## EXERCISE
Please reproduce the data exactly, excluding any pictures it contains.

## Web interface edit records
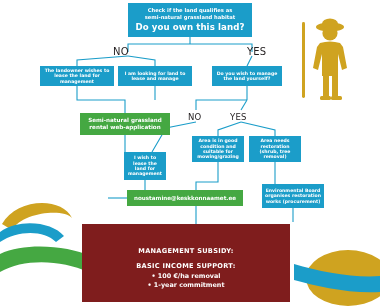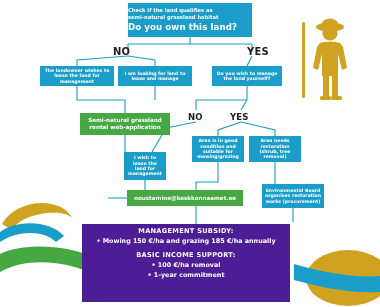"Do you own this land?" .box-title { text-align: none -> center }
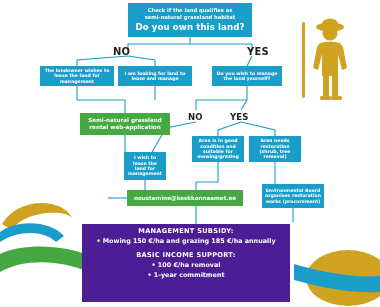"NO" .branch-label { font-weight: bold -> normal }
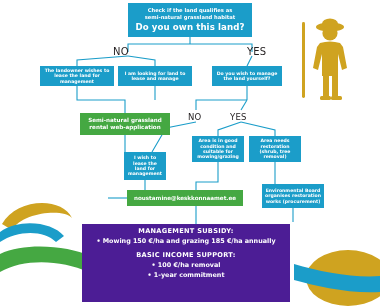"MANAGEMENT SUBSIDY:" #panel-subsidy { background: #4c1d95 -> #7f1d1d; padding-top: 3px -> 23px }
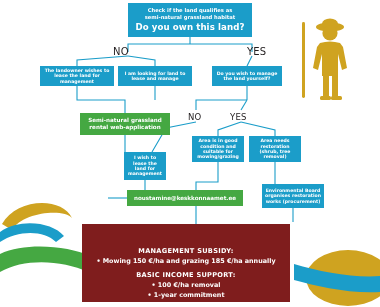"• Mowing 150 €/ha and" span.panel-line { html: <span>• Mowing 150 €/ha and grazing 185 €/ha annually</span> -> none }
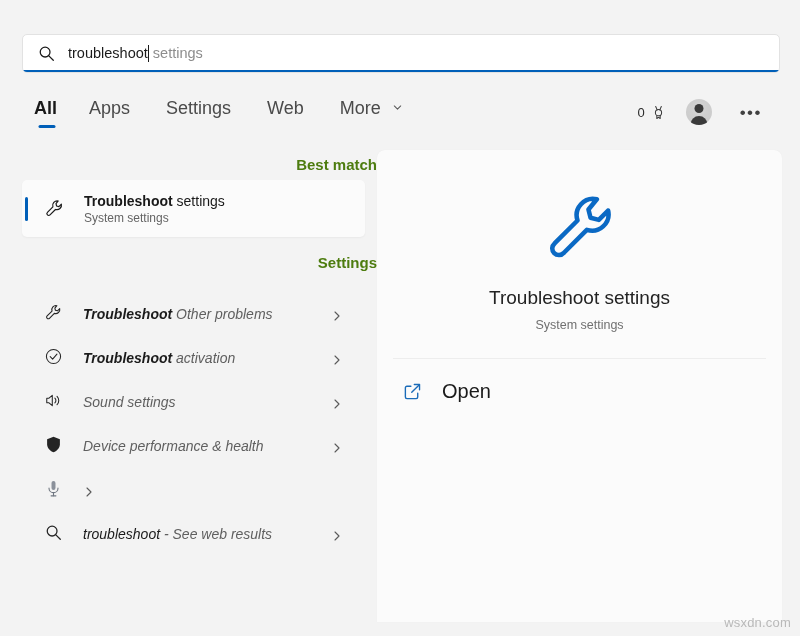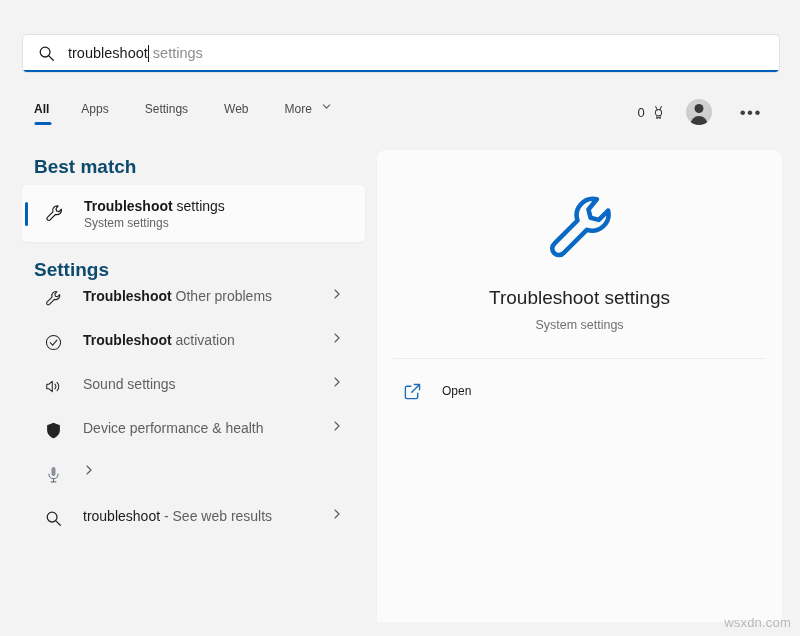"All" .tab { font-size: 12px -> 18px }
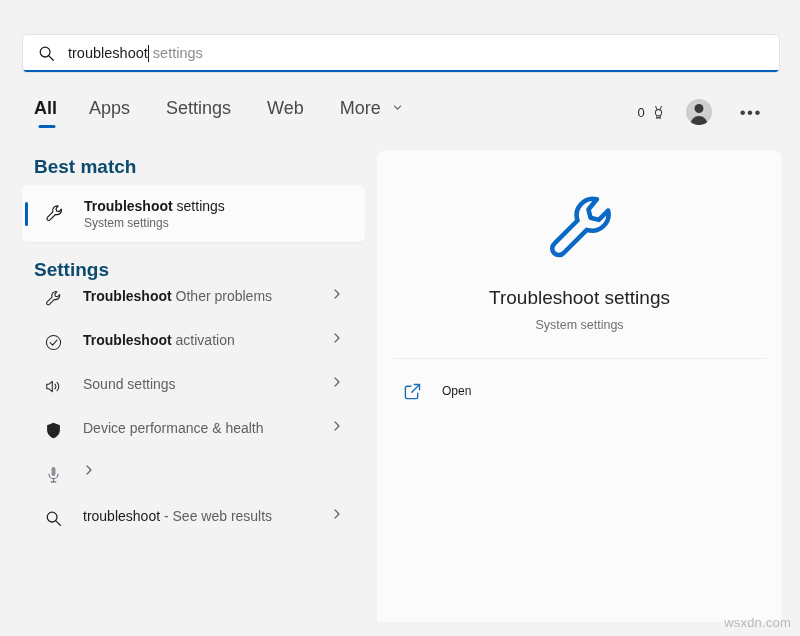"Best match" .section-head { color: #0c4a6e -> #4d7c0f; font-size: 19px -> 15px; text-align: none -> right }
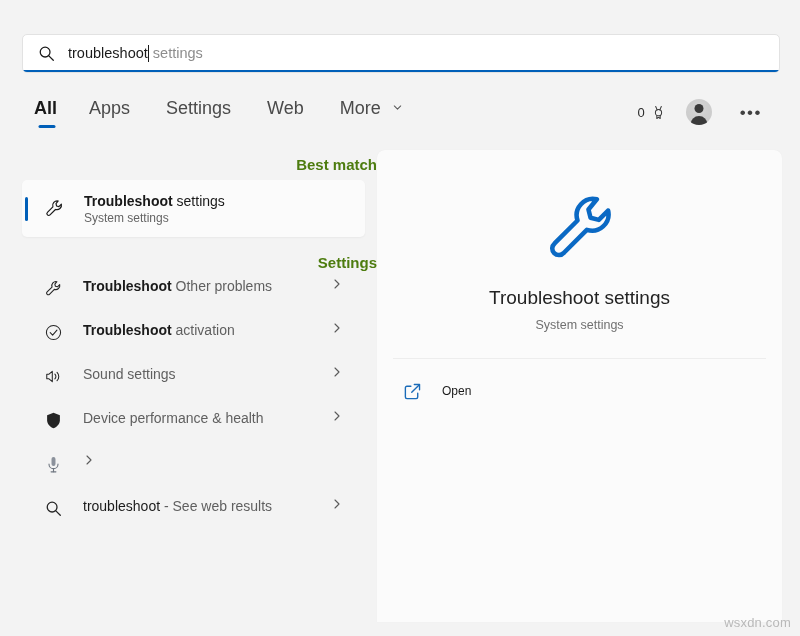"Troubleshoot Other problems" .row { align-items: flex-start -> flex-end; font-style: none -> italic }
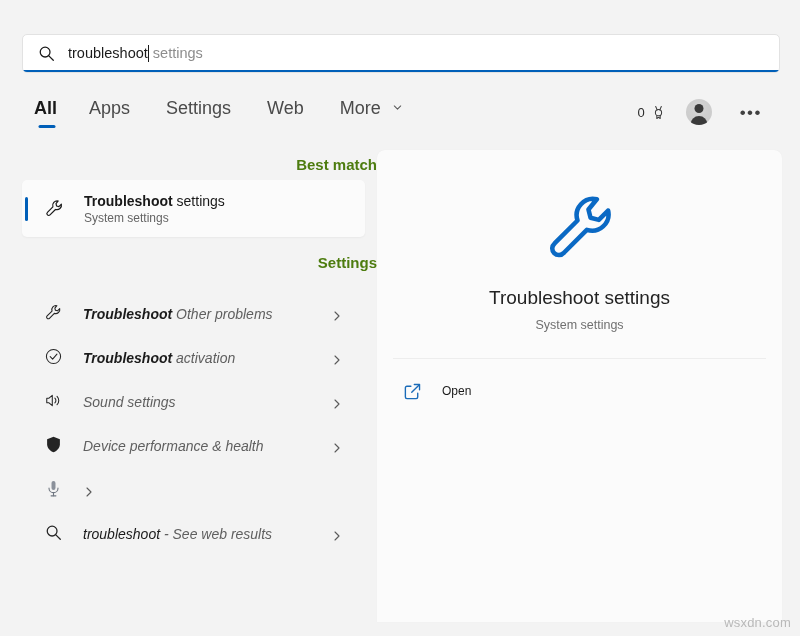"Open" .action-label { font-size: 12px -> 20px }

## SOLVED PROBLEM
"Do you own this land?" .box-title { text-align: none -> center }
"NO" .branch-label { font-weight: bold -> normal }
"MANAGEMENT SUBSIDY:" #panel-subsidy { background: #4c1d95 -> #7f1d1d; padding-top: 3px -> 23px }
"• Mowing 150 €/ha and" span.panel-line { html: <span>• Mowing 150 €/ha and grazing 185 €/ha annually</span> -> none }
"All" .tab { font-size: 12px -> 18px }
"Best match" .section-head { color: #0c4a6e -> #4d7c0f; font-size: 19px -> 15px; text-align: none -> right }
"Troubleshoot Other problems" .row { align-items: flex-start -> flex-end; font-style: none -> italic }
"Open" .action-label { font-size: 12px -> 20px }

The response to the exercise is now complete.